Ollama is a powerful framework that allows you to run, create, and modify large language models (LLMs) locally. This guide will walk you through the installation process across different platforms and provide best practices for optimal performance.
Table of Contents
- System Requirements
- Installation Methods
- Platform-Specific Installation
- Docker Installation
- Post-Installation Steps
- Troubleshooting
System Requirements
Minimum Hardware Requirements:
- CPU: 64-bit processor
- RAM: 8GB (16GB recommended)
- Storage: 10GB free space
- GPU: Optional, but recommended for better performance
Supported Platforms:
- macOS 12+ (Intel & Apple Silicon)
- Windows 10/11 with WSL2
- Linux (Ubuntu 20.04+, Debian 11+, Fedora 37+)
Installation Methods
Method 1: Direct Installation (macOS)
# Install using Homebrew
brew install ollama
# Or using curl
curl -fsSL https://ollama.com/install.sh | sh
Method 2: Linux Installation
# Ubuntu/Debian
curl -fsSL https://ollama.com/install.sh | sh
# Verify Installation
ollama --version
Method 3: Windows Installation (WSL2)
- Enable WSL2:
wsl --install
- Install Ubuntu on WSL2:
wsl --install -d Ubuntu
- Inside WSL2:
curl -fsSL https://ollama.com/install.sh | sh
Docker Installation
Basic Docker Setup
# Pull the Ollama image
docker pull ollama/ollama
# Run Ollama container
docker run -d --gpus=all \
-v ollama:/root/.ollama \
-p 11434:11434 \
--name ollama \
ollama/ollama
Docker Compose Setup
services:
ollama:
image: ollama/ollama
container_name: ollama
restart: unless-stopped
ports:
- "11434:11434"
volumes:
- ollama:/root/.ollama
deploy:
resources:
reservations:
devices:
- driver: nvidia
count: all
capabilities: [gpu]
volumes:
ollama:
Post-Installation Steps
- Verify Installation
ollama --version
- Pull Your First Model
# Pull a lightweight model
ollama pull tinyllama
# Or a more capable model
ollama pull llama2
- Test the Installation
ollama run llama2 "What is the meaning of life?"
Environment Configuration
GPU Setup (Linux)
- Install NVIDIA Drivers:
sudo ubuntu-drivers autoinstall
- Install NVIDIA Container Toolkit:
distribution=$(. /etc/os-release;echo $ID$VERSION_ID)
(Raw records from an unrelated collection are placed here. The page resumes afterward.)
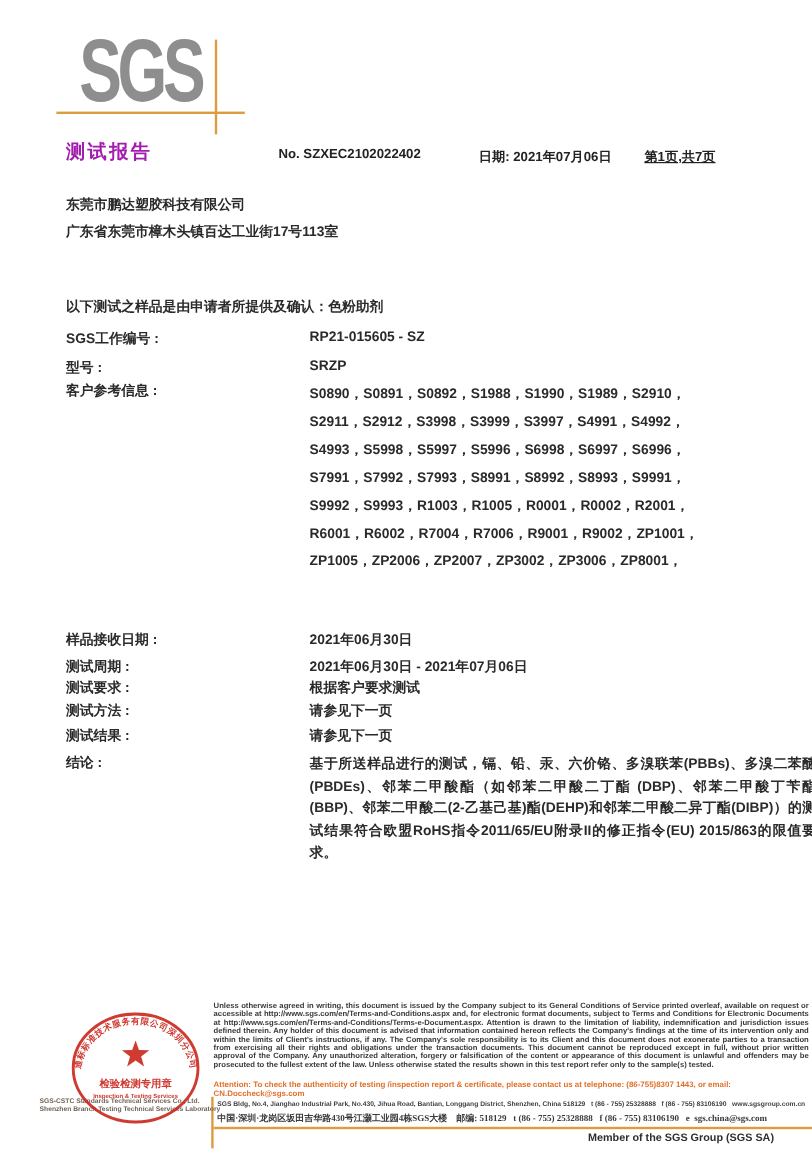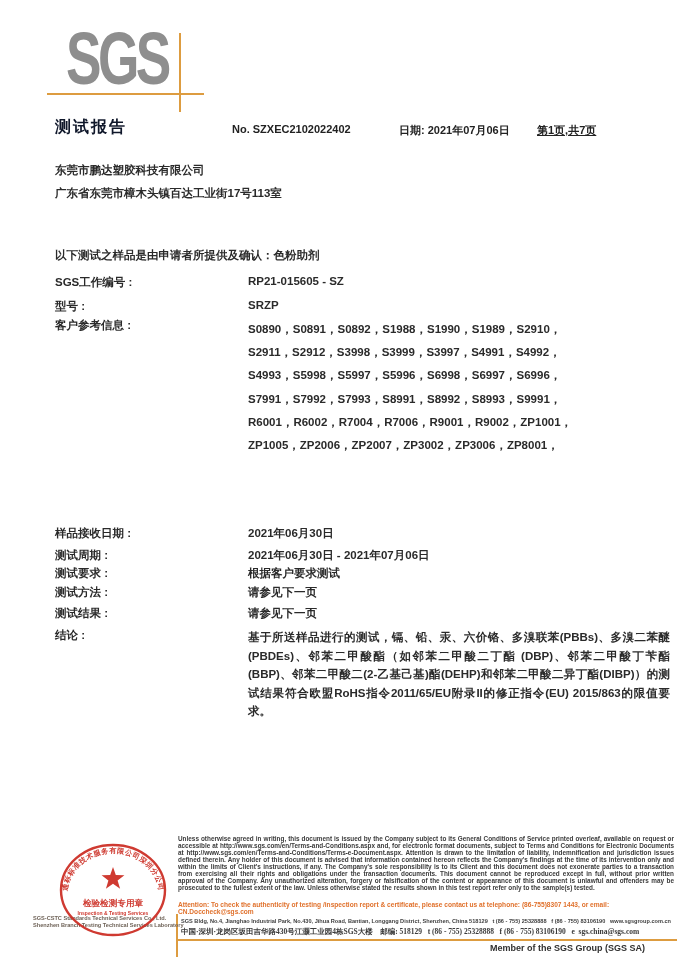--- a/index.html
+++ b/index.html
@@ -10,34 +10,34 @@
   
   .logo-text {
     position:absolute; left:66px; top:22px; font-size:74px; font-weight:700;
     color:#8e8e8e; letter-spacing:-5px; line-height:1;
     transform:scaleX(.72); transform-origin:left top;
   }
   .logo-hline { position:absolute; left:47px; top:93px; width:157px; height:2px; background:#dd9c40; }
   .logo-vline { position:absolute; left:179px; top:33px; width:2px; height:79px; background:#dd9c40; }
 
   
-  .doc-title  { position:absolute; left:55px;  top:117px; font-size:16px; font-weight:700; color:#0f172a; letter-spacing:2px; }
+  .doc-title  { position:absolute; left:55px;  top:117px; font-size:16px; font-weight:700; color:#a21caf; letter-spacing:2px; }
   .report-no  { position:absolute; left:232px; top:123px; font-size:11px; font-weight:600; color:#222; }
   .report-date{ position:absolute; left:399px; top:123px; font-size:11px; font-weight:600; color:#222; }
   .report-pages{position:absolute; left:537px; top:123px; font-size:11px; font-weight:600; color:#222;text-decoration:underline; }
 
   
   .applicant-name    { position:absolute; left:55px; top:163px; font-size:11.5px; font-weight:600; color:#2a2a2a; }
   .applicant-address { position:absolute; left:55px; top:186px; font-size:11.5px; font-weight:600; color:#2a2a2a; }
 
   
   .statement { position:absolute; left:55px; top:248px; font-size:11.5px; font-weight:700; color:#2a2a2a; }
   .frow { position:absolute; left:55px; width:590px; font-size:11.5px; font-weight:600; color:#2a2a2a; }
   .frow .lbl { position:absolute; left:0; top:0; white-space:nowrap; }
-  .frow .val { position:absolute; left:153px; top:0;padding-left:40px; }
+  .frow .val { position:absolute; left:163px; top:0;padding-left:40px; }
   #row-job       { top:275px; }
   #row-model     { top:299px; }
   #row-ref       { top:318px; }
   #row-ref .ref-line { display:block; line-height:23.2px; white-space:nowrap; }
   #row-received  { top:526px; }
   #row-period    { top:548px; }
   #row-requested { top:566px; }
   #row-method    { top:585px; }
   #row-result    { top:606px; }
   #row-conclusion{ top:628px; }
@@ -89,20 +89,21 @@
     <span class="lbl">型号 :</span>
     <span class="val">SRZP</span>
   </div>
   <div class="frow" id="row-ref">
     <span class="lbl">客户参考信息 :</span>
     <span class="val">
       <span class="ref-line">S0890，S0891，S0892，S1988，S1990，S1989，S2910，</span>
       <span class="ref-line">S2911，S2912，S3998，S3999，S3997，S4991，S4992，</span>
       <span class="ref-line">S4993，S5998，S5997，S5996，S6998，S6997，S6996，</span>
       <span class="ref-line">S7991，S7992，S7993，S8991，S8992，S8993，S9991，</span>
+      <span class="ref-line">S9992，S9993，R1003，R1005，R0001，R0002，R2001，</span>
       <span class="ref-line">R6001，R6002，R7004，R7006，R9001，R9002，ZP1001，</span>
       <span class="ref-line">ZP1005，ZP2006，ZP2007，ZP3002，ZP3006，ZP8001，</span>
     </span>
   </div>
   <div class="frow" id="row-received">
     <span class="lbl">样品接收日期 :</span>
     <span class="val">2021年06月30日</span>
   </div>
   <div class="frow" id="row-period">
     <span class="lbl">测试周期 :</span>

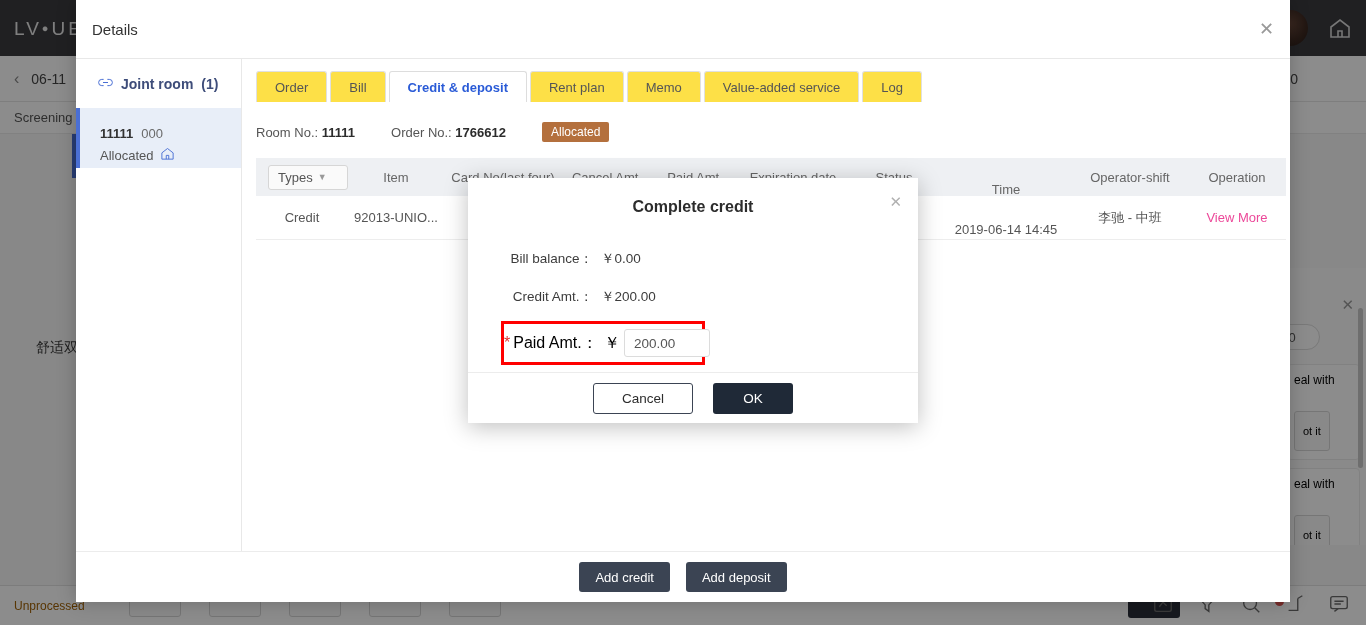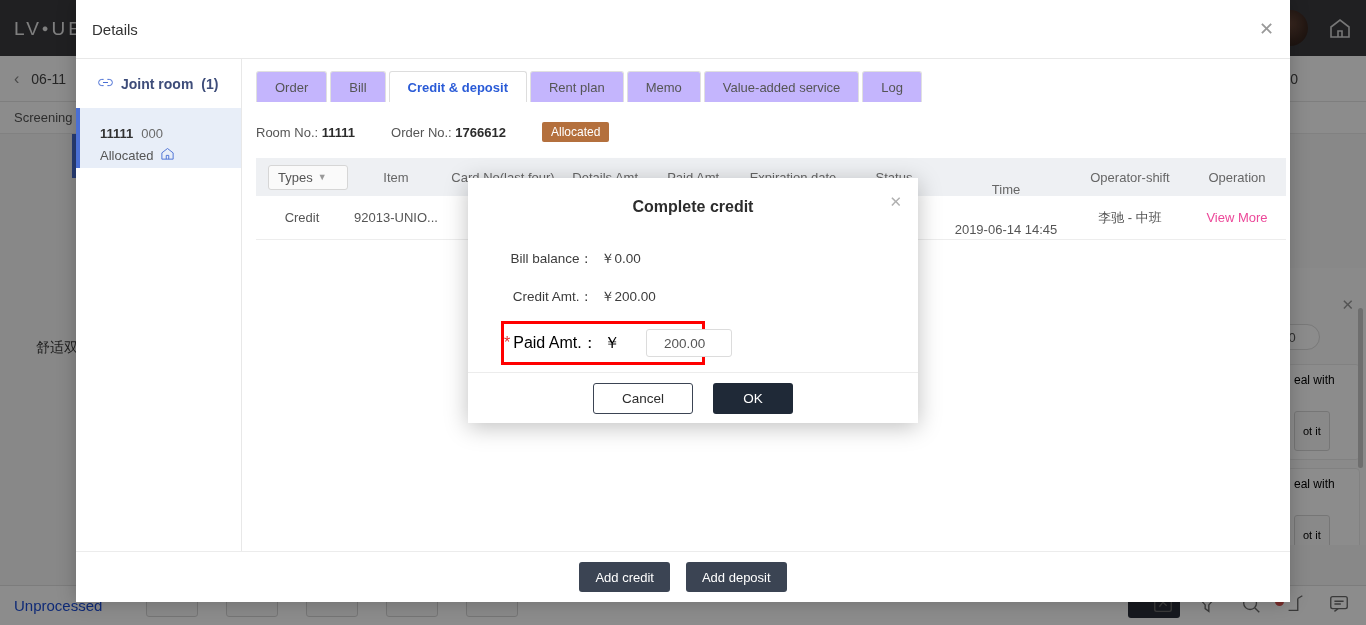--- a/index.html
+++ b/index.html
@@ -73,21 +73,21 @@
   .bg-room-label {
     position: absolute; left: 36px; top: 205px;
     font-size: 14px; color: #3a3a3a;
   }
   .bg-bottombar {
     position: absolute; bottom: 0; left: 0; width: 1366px; height: 40px;
     background: #ffffff; border-top: 1px solid #e2e2e2;
     display: flex; align-items: center;
   }
   .bg-unprocessed {
-    margin-left: 14px; font-size: 15px; color: #1d4ed8;
+    margin-left: 14px; font-size: 12px; color: #a16207;
   }
   .bg-bottom-chips { display: flex; gap: 28px; margin-left: 44px; }
   .bg-chip {
     width: 52px; height: 22px; border: 1px solid #d6d6d6; border-radius: 3px;
     background: #fafafa;
   }
   .bg-dark-chip {
     position: absolute; left: 1128px; width: 52px; height: 24px;
     background: #2a2f3a; border-radius: 3px;
   }
@@ -179,21 +179,21 @@
     display: flex; align-items: center; gap: 7px;
   }
   .room-home-icon svg { width: 15px; height: 15px; stroke: #4a6fd4; fill: none; stroke-width: 1.5; }
 
   
   .detail-content { flex: 1; position: relative; padding: 12px 26px 0 14px; }
   .tabs { display: flex; gap: 3px; }
   .tab {
     height: 31px; padding: 0 18px;
     display: flex; align-items: center; justify-content: center;
-    background: #c4b5fd; border: 1px solid #e0e0e0; border-bottom: none;
+    background: #fde047; border: 1px solid #e0e0e0; border-bottom: none;
     border-radius: 3px 3px 0 0;
     font-size: 13px; color: #555; cursor: pointer; white-space: nowrap;
   }
   .tab.active {
     background: #ffffff; color: #2a5bd7; font-weight: bold;
     border-color: #ddd;
   }
   .meta-row {
     margin-top: 20px; display: flex; align-items: center; gap: 36px;
     font-size: 13px; color: #555;
@@ -272,25 +272,24 @@
   .form-value { color: #3c3c3c; }
   .yen { margin-right: 4px; }
   .paid-highlight {
     position: absolute; left: 33px; top: 143px;
     width: 204px; height: 44px;
     border: 3px solid #ff0000;
     display: flex; align-items: center;
   }
   .paid-highlight .form-label { width: 100px; }
   .amount-input {
-    width: 86px; height: 28px; padding: 0 17px;
+    width: 86px; height: 28px; padding: 0 9px;
     border: 1px solid #dcdcdc; border-radius: 3px;
     font-size: 13.5px; color: #555; background: #fff;
     font-family: "Liberation Sans", sans-serif;
-    margin-left: 22px;
   }
   .modal-footer {
     position: absolute; bottom: 0; left: 0; right: 0; height: 51px;
     border-top: 1px solid #ececec;
     display: flex; align-items: center; justify-content: center; gap: 20px;
   }
   .btn-cancel {
     width: 100px; height: 31px; border: 1px solid #3b4453; border-radius: 3px;
     background: #fff; color: #2c2c2c; font-size: 13.5px; cursor: pointer;
     font-family: "Liberation Sans", sans-serif;
@@ -455,21 +454,21 @@
       <div class="table-wrap">
         <div class="table-head">
           <div class="col-types">
             <span class="types-btn">
               <span>Types</span>
               <span class="chev">▼</span>
             </span>
           </div>
           <div class="th col-item">Item</div>
           <div class="th col-card">Card No(last four)</div>
-          <div class="th col-credit">Details Amt.</div>
+          <div class="th col-credit">Cancel Amt.</div>
           <div class="th col-paid">Paid Amt.</div>
           <div class="th col-exp">Expiration date</div>
           <div class="th col-status">Status</div>
           <div class="th col-time">Time</div>
           <div class="th col-operator">Operator-shift</div>
           <div class="th col-operation">Operation</div>
         </div>
 
         <div class="table-row">
           <div class="td col-types">Credit</div>

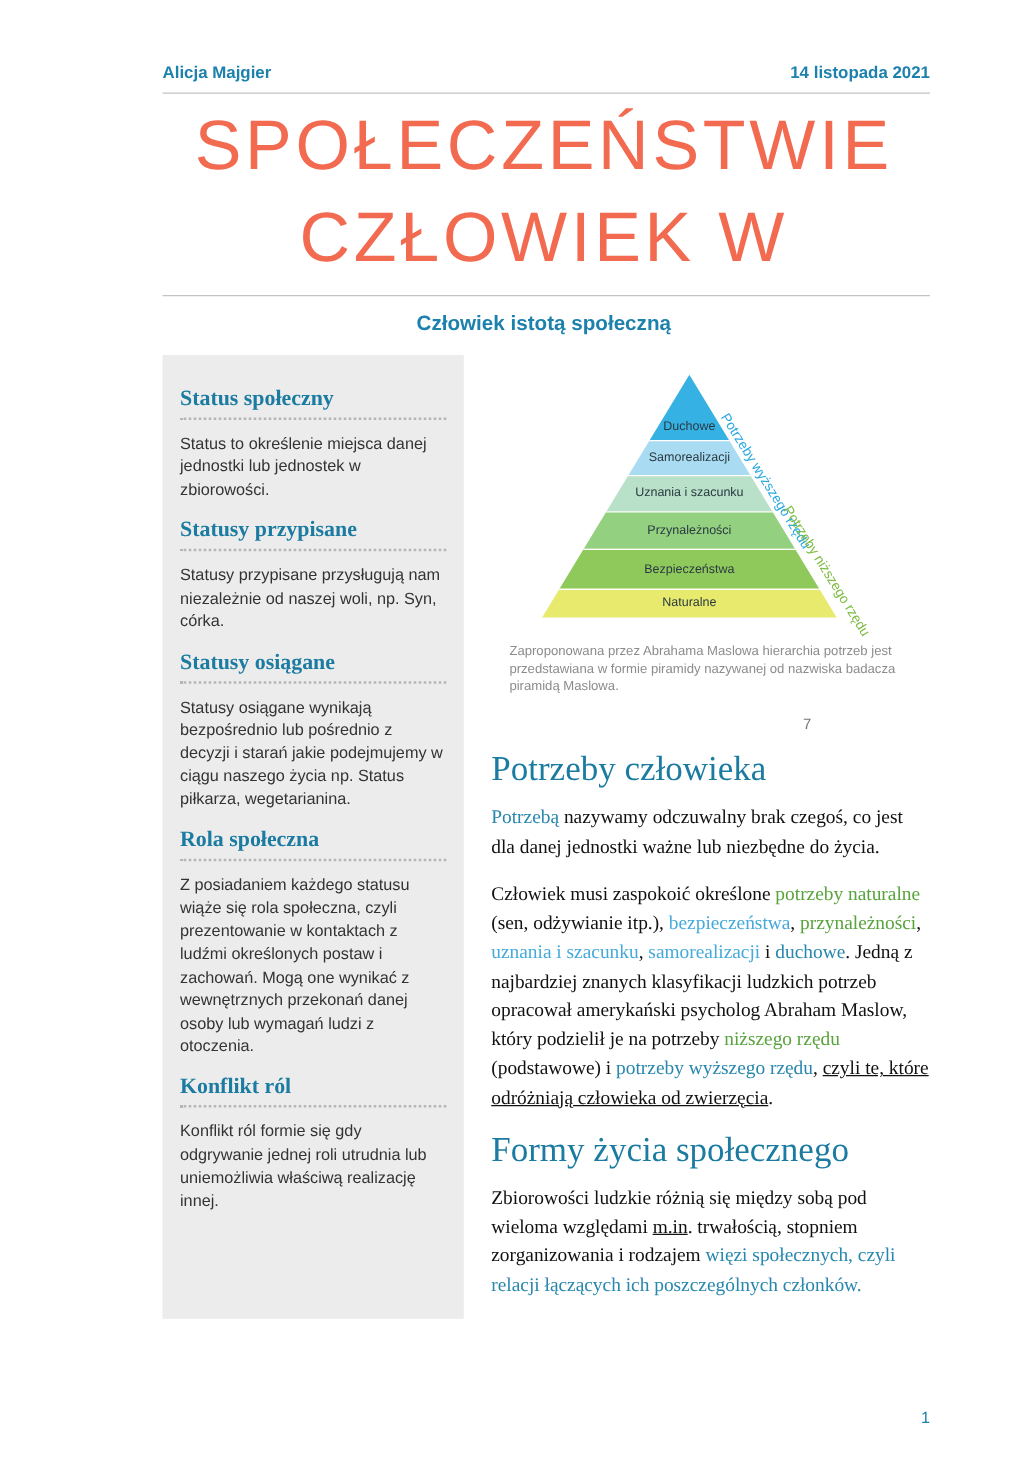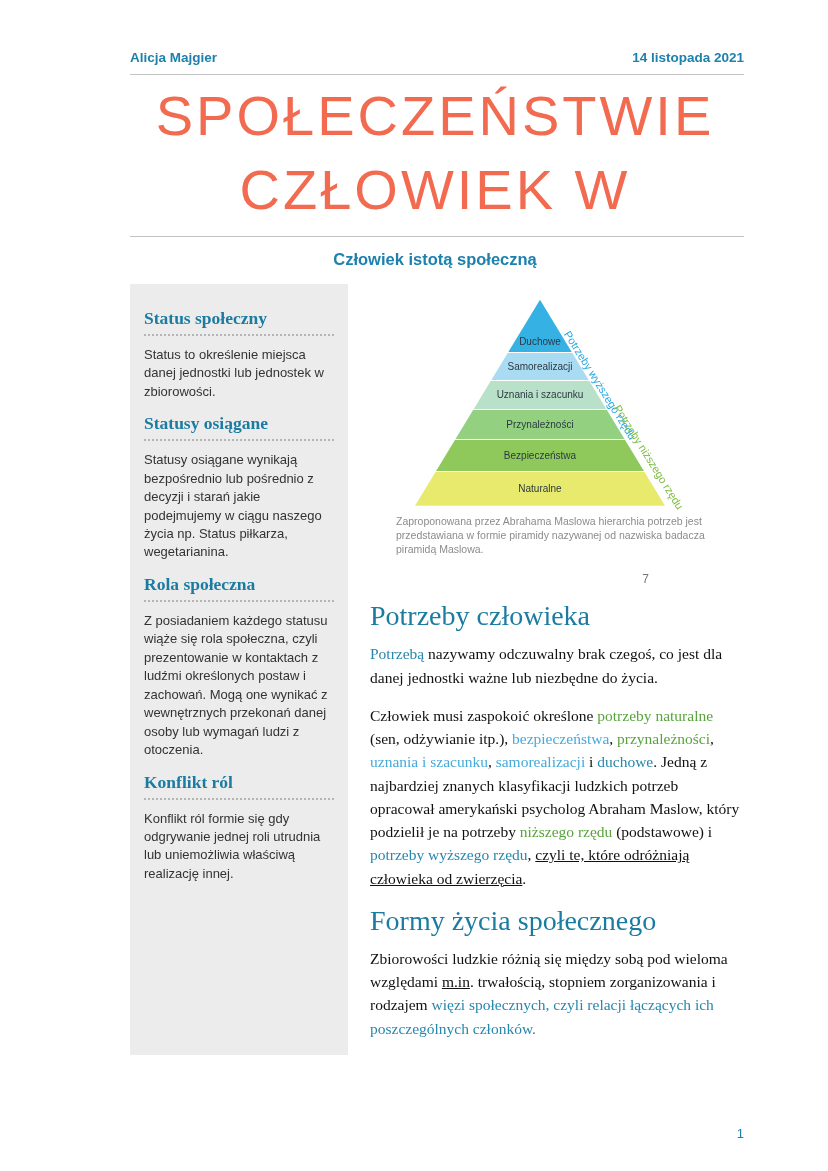--- a/index.html
+++ b/index.html
@@ -20,21 +20,21 @@
     text-align:center; color:#f26a50; font-weight:200; letter-spacing:3px;
     font-size:56px; line-height:1.32; margin-top:4px;
     font-family:"Liberation Sans", sans-serif;
   }
   .subtitle {
     text-align:center; color:#1d81ad; font-size:16.5px; font-weight:bold; margin-top:13px;
   }
   
   .columns { display:flex; gap:22px; padding:0 84px 0 88px; margin-top:15px; }
   .sidebar {
-    width:218px; flex-shrink:0; background:#ececec; box-sizing:border-box;
+    width:241px; flex-shrink:0; background:#ececec; box-sizing:border-box;
     padding:12px 14px 20px 14px;
   }
   .sb-heading {
     font-family:"Liberation Serif", serif; font-weight:bold; color:#1b7ba1;
     font-size:17.5px; margin:12px 0 5px 0;
   }
   .dots { border-bottom:2px dotted #b5b5b5; margin:0 0 10px 0; }
   .sb-body { font-size:13px; color:#333; line-height:1.42; margin:0 0 8px 0; }
   .main { flex:1; min-width:0; }
   
@@ -91,20 +91,25 @@
 
   <div class="columns">
 
     <aside class="sidebar">
       <div>
         <div class="sb-heading">Status społeczny</div>
         <div class="dots"></div>
         <p class="sb-body">Status to określenie miejsca danej jednostki lub jednostek w zbiorowości.</p>
       </div>
       <div>
+        <div class="sb-heading">Statusy przypisane</div>
+        <div class="dots"></div>
+        <p class="sb-body">Statusy przypisane przysługują nam niezależnie od naszej woli, np. Syn, córka.</p>
+      </div>
+      <div>
         <div class="sb-heading">Statusy osiągane</div>
         <div class="dots"></div>
         <p class="sb-body">Statusy osiągane wynikają bezpośrednio lub pośrednio z decyzji i starań jakie podejmujemy w ciągu naszego życia np. Status piłkarza, wegetarianina.</p>
       </div>
       <div>
         <div class="sb-heading">Rola społeczna</div>
         <div class="dots"></div>
         <p class="sb-body">Z posiadaniem każdego statusu wiąże się rola społeczna, czyli prezentowanie w kontaktach z ludźmi określonych postaw i zachowań. Mogą one wynikać z wewnętrznych przekonań danej osoby lub wymagań ludzi z otoczenia.</p>
       </div>
       <div>
@@ -127,21 +132,21 @@
             </div>
             <div class="band" style="background: rgb(185, 224, 200); height: 29px;">
               <span class="band-label">Uznania i szacunku</span>
             </div>
             <div class="band" style="background: rgb(147, 208, 127); height: 30px;">
               <span class="band-label">Przynależności</span>
             </div>
             <div class="band" style="background: rgb(143, 201, 92); height: 32px;">
               <span class="band-label">Bezpieczeństwa</span>
             </div>
-            <div class="band" style="background: rgb(231, 234, 109); height: 35px;">
+            <div class="band" style="background: rgb(231, 234, 109); height: 23px;">
               <span class="band-label">Naturalne</span>
             </div>
           </div>
           <span class="side-label higher">Potrzeby wyższego rzędu</span>
           <span class="side-label lower">Potrzeby niższego rzędu</span>
         </div>
         <figcaption>Zaproponowana przez Abrahama Maslowa hierarchia potrzeb jest przedstawiana w formie piramidy nazywanej od nazwiska badacza piramidą Maslowa.</figcaption>
         <div class="slide-num">7</div>
       </figure>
curl -s -L https://nvidia.github.io/libnvidia-container/gpgkey | sudo apt-key add -
curl -s -L https://nvidia.github.io/libnvidia-container/$distribution/libnvidia-container.list | sudo tee /etc/apt/sources.list.d/nvidia-container-toolkit.list
sudo apt-get update
sudo apt-get install -y nvidia-container-toolkit
sudo systemctl restart docker
Advanced Configuration
Custom Model Directory
# Set custom model directory
export OLLAMA_MODELS=/path/to/models
# Or add to .bashrc/.zshrc
echo 'export OLLAMA_MODELS=/path/to/models' >> ~/.bashrc
API Configuration
# Set custom API host
export OLLAMA_HOST=0.0.0.0:11434
# Set custom origins
export OLLAMA_ORIGINS=http://localhost:3000
Troubleshooting
Common Issues and Solutions
- Port Conflict
# Check if port 11434 is in use
sudo lsof -i :11434
# Use alternative port
export OLLAMA_HOST=127.0.0.1:11435
- Memory Issues
# Set memory limit
export OLLAMA_GPU_LAYERS=0
- GPU Not Detected
# Verify NVIDIA installation
nvidia-smi
# Check Docker GPU support
docker run --gpus all nvidia/cuda:11.0-base nvidia-smi
Best Practices
- Resource Management
- Monitor system resources during model runs
- Use appropriate model sizes for your hardware
- Consider quantized models for resource-constrained environments
- Security
- Keep Ollama updated
- Use firewall rules to restrict access
- Run as non-root user when possible
- Performance Optimization
- Use GPU acceleration when available
- Implement proper cooling for extended runs
- Monitor memory usage with large models
Conclusion
Ollama provides a flexible and powerful way to run LLMs locally. This installation guide should help you get started with your local AI deployment. Remember to check the official documentation for the latest updates and features.